Your goal: Find the line below that contains "[125,151,484,164] [52,182,223,195] all". Transcribe it and every line after it exactly, adding nothing.
--------------------------------------------------
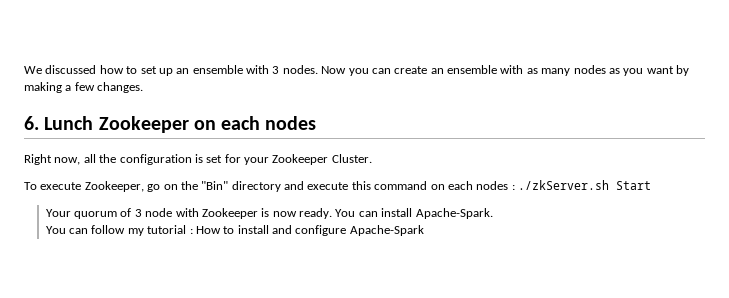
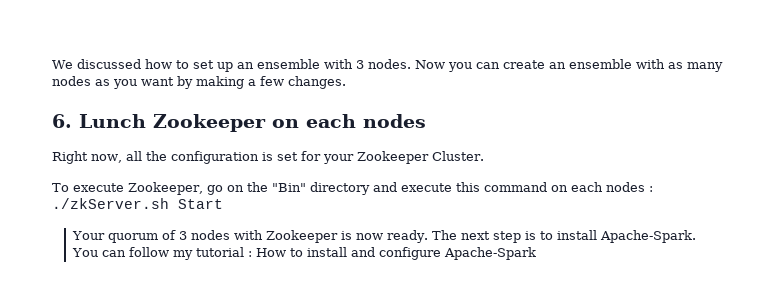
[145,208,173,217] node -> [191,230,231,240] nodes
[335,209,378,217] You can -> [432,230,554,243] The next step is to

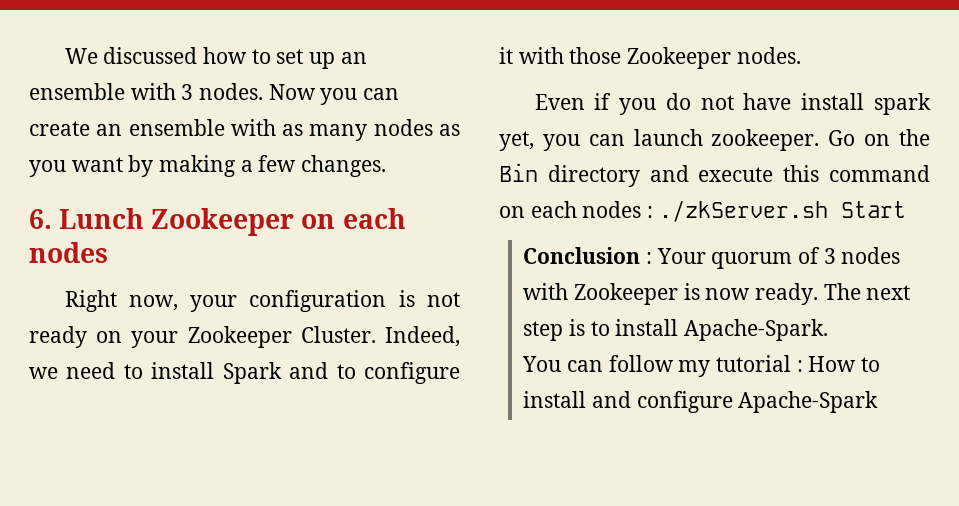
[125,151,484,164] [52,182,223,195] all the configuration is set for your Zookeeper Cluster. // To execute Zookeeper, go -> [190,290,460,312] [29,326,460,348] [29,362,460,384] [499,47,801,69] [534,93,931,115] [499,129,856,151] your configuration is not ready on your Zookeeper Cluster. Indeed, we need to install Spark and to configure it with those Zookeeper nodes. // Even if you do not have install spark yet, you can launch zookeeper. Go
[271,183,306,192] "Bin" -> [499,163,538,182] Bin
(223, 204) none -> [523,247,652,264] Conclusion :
--------------------------------------------------
Task result:
[125,151,484,164] [52,182,223,195] all the configuration is set for your Zookeeper Cluster. // To execute Zookeeper, go -> [190,290,460,312] [29,326,460,348] [29,362,460,384] [499,47,801,69] [534,93,931,115] [499,129,856,151] your configuration is not ready on your Zookeeper Cluster. Indeed, we need to install Spark and to configure it with those Zookeeper nodes. // Even if you do not have install spark yet, you can launch zookeeper. Go
[271,183,306,192] "Bin" -> [499,163,538,182] Bin
(223, 204) none -> [523,247,652,264] Conclusion :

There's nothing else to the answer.